The specific charge to which Tabizadad pleaded guilty was a violation of 18 U.S.C. §247(a)(2) which provides, in relevant part:

Whoever…intentionally obstructs, by force or threat of force, including by threat of force against religious real property, any person in the enjoyment of that person’s free exercise of religious beliefs, or attempts to do so;shall be punished as provided in subsection (d)…if such acts include the use, attempted use, or threatened use of a dangerous weapon, explosives, or fire, a fine in accordance with this title and imprisonment for not more than 20 years, or both.

“The defendant’s violent threats were directed at the free exercise of a private school community’s religious beliefs,” Acting U.S. Attorney for the District of Columbia Michael R. Sherwin explained. “An attack upon the free exercise of any person or group’s religious beliefs is an attack upon the civil rights of every citizen. Today’s guilty plea is part of my office’s commitment to ensuring that all District citizens can safely exercise their religious beliefs and that all of their civil rights are protected.”

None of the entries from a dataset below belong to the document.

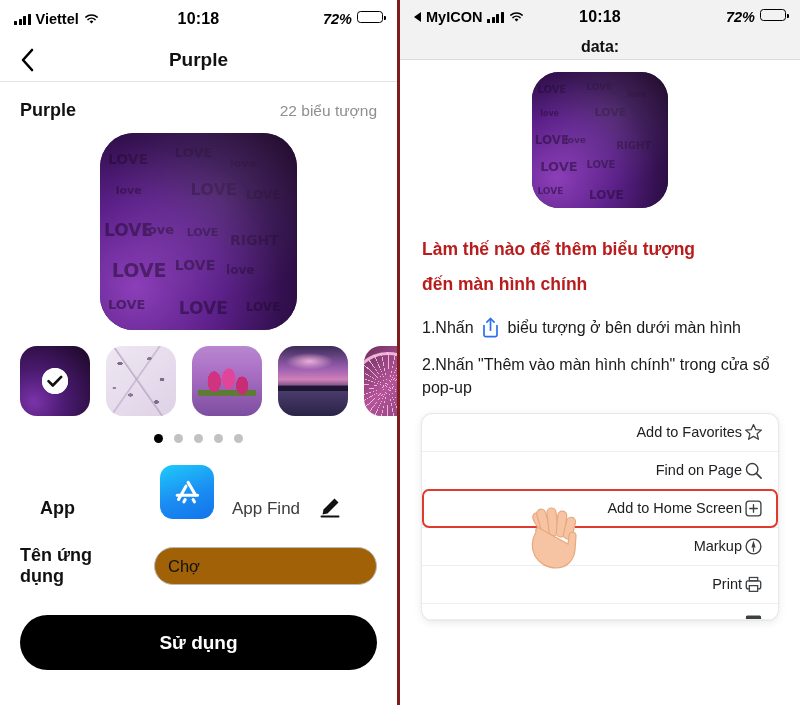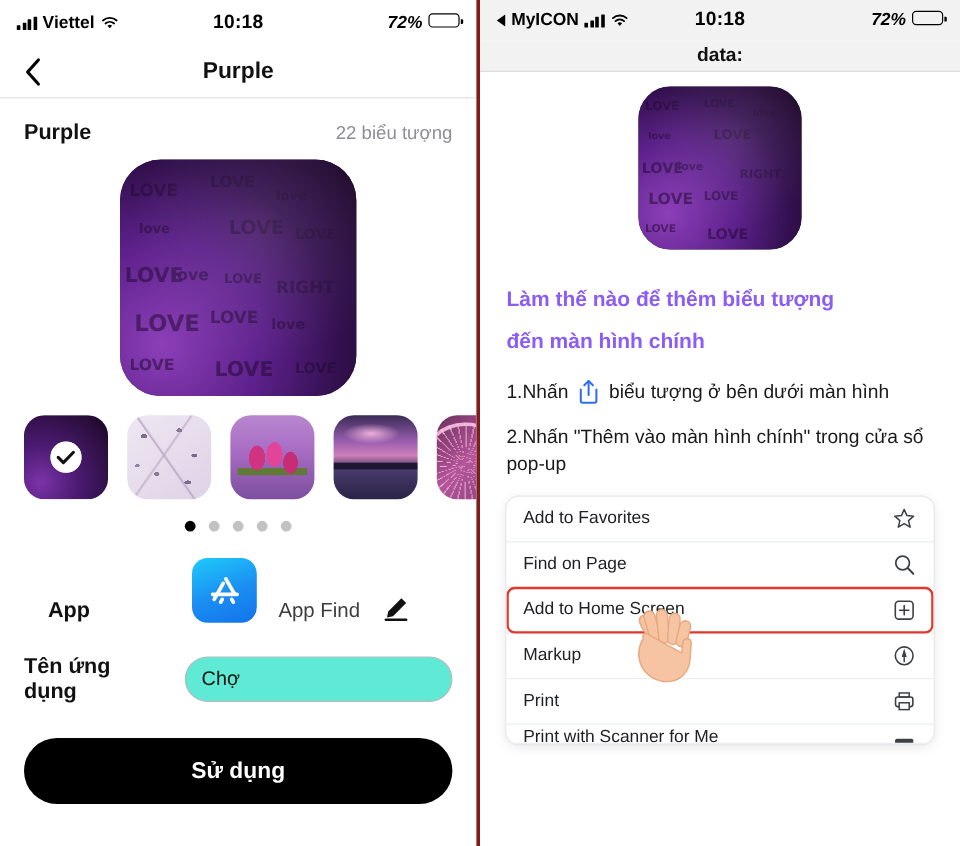--- a/index.html
+++ b/index.html
@@ -132,53 +132,53 @@
     background: linear-gradient(160deg,#1ecbfb 0%, #1b8df2 55%, #1273ea 100%);
     display: flex; align-items: center; justify-content: center; flex: 0 0 auto;
   }
   .app-name { font-size: 17px; color: #3d3d3d; margin-left: 18px; }
   .pencil { margin-left: 18px; width: 24px; height: 24px; }
 
   .row-name { display: flex; align-items: center; padding: 22px 20px 0 20px; }
   .name-input {
     flex: 1; height: 38px; border: 1.4px solid #b9b9b9; border-radius: 19px;
     display: flex; align-items: center; padding: 0 13px;
-    font-size: 16.5px; color: #111; margin-left: 14px; background: #5eead4;
+    font-size: 16.5px; color: #111; margin-left: 14px; background: #a16207;
   }
 
   .use-btn {
     margin: 28px 20px 0 20px; height: 55px; border-radius: 28px;
     background: #000; color: #fff; display: flex; align-items: center;
     justify-content: center; font-size: 19px; font-weight: bold;
   }
 
   
   .phone-right {
     width: 403px; height: 705px; background: #ffffff;
     position: relative; overflow: hidden; border-left: 3px solid #7f1d1d;
   }
   .statusbar-r { background: #f2f2f2; padding: 0 14px; height: 34px; }
   .back-tri { width: 0; height: 0; border-top: 5px solid transparent; border-bottom: 5px solid transparent; border-right: 7px solid #000; }
   .urlbar { background: #f2f2f2; height: 26px; display: flex; align-items: center; justify-content: center; font-size: 16px; font-weight: bold; color: #111; border-bottom: 1px solid #dcdcdc;}
 
   .hero-r-wrap { display: flex; justify-content: center; padding: 12px 0 0 0; }
   .hero-r { width: 136px; height: 136px; border-radius: 27px; overflow: hidden; position: relative; background:#2b0b3a; }
 
-  .howto-title { padding: 24px 22px 0 22px; font-size: 17.5px; font-weight: bold; color: #8b5cf6; line-height: 2.0; }
+  .howto-title { padding: 24px 22px 0 22px; font-size: 17.5px; font-weight: bold; color: #b91c1c; line-height: 2.0; }
   .steps { padding: 14px 22px 0 22px; }
   .step { font-size: 16px; color: #1a1a1a; line-height: 1.45; margin-bottom: 14px; }
   .share-ico { display: inline-block; vertical-align: -5px; width: 19px; height: 21px; margin: 0 3px; }
 
   .sheet {
     margin: 10px 22px 0 22px; background: #fff; border-radius: 10px;
     box-shadow: 0 0 0 1px #e8e8e8, 0 2px 10px rgba(0,0,0,.10);
     overflow: hidden; position: relative;
   }
   .sheet-row {
-    height: 38px; display: flex; align-items: center; justify-content: space-between;
+    height: 38px; display: flex; align-items: center; justify-content: flex-end;
     padding: 0 14px; border-bottom: 1px solid #eceff1; font-size: 14.5px; color: #202124;
     position: relative;
   }
   .sheet-row:last-child { border-bottom: none; }
   .sheet-row .ri { width: 22px; height: 22px; display: flex; align-items: center; justify-content: center; }
   .sheet-row.clipped { height: 16px; overflow: hidden; align-items: flex-start; padding-top: 2px; }
   .highlight-box {
     position: absolute; left: 0; right: 0; border: 2.5px solid #e03a2f; border-radius: 7px;
     pointer-events: none;
   }
@@ -443,21 +443,20 @@
         <span>Print</span>
         <span class="ri">
           <svg width="19" height="19" viewBox="0 0 20 20">
               <rect x="2.4" y="6.2" width="15.2" height="8.4" rx="2" stroke="#3c4043" stroke-width="1.4" fill="none"></rect>
               <rect x="5.6" y="2.6" width="8.8" height="3.6" stroke="#3c4043" stroke-width="1.3" fill="none"></rect>
               <rect x="5.6" y="11.2" width="8.8" height="6" stroke="#3c4043" stroke-width="1.3" fill="#fff"></rect>
             </svg>
         </span>
       </div>
       <div class="sheet-row clipped">
-        <span>Print with Scanner for Me</span>
         <span class="ri">
           <svg width="19" height="19" viewBox="0 0 20 20">
               <rect x="2" y="9" width="16" height="6" rx="1.6" fill="#3c4043"></rect>
             </svg>
         </span>
       </div>
 
       <div class="highlight-box" style="top:75px;height:39px;"></div>
 
       <svg class="hand" style="left:93px;top:88px;" viewBox="0 0 72 74">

While the admitted hate criminal faces a statutory maximum of 20 years in prison, her admission of guilt and federal sentencing guidelines suggest that she will likely serve a substantially shorter time in lockup.

“Tabizada used threats of violence to intimidate others because of differing religious views,” Assistant Director in Charge of the FBI Washington Field Office Steven M. D’Antuono, which handled the investigation of the case, added. “Every citizen and community has the constitutional right to exercise their own religious beliefs free from fear and discrimination.”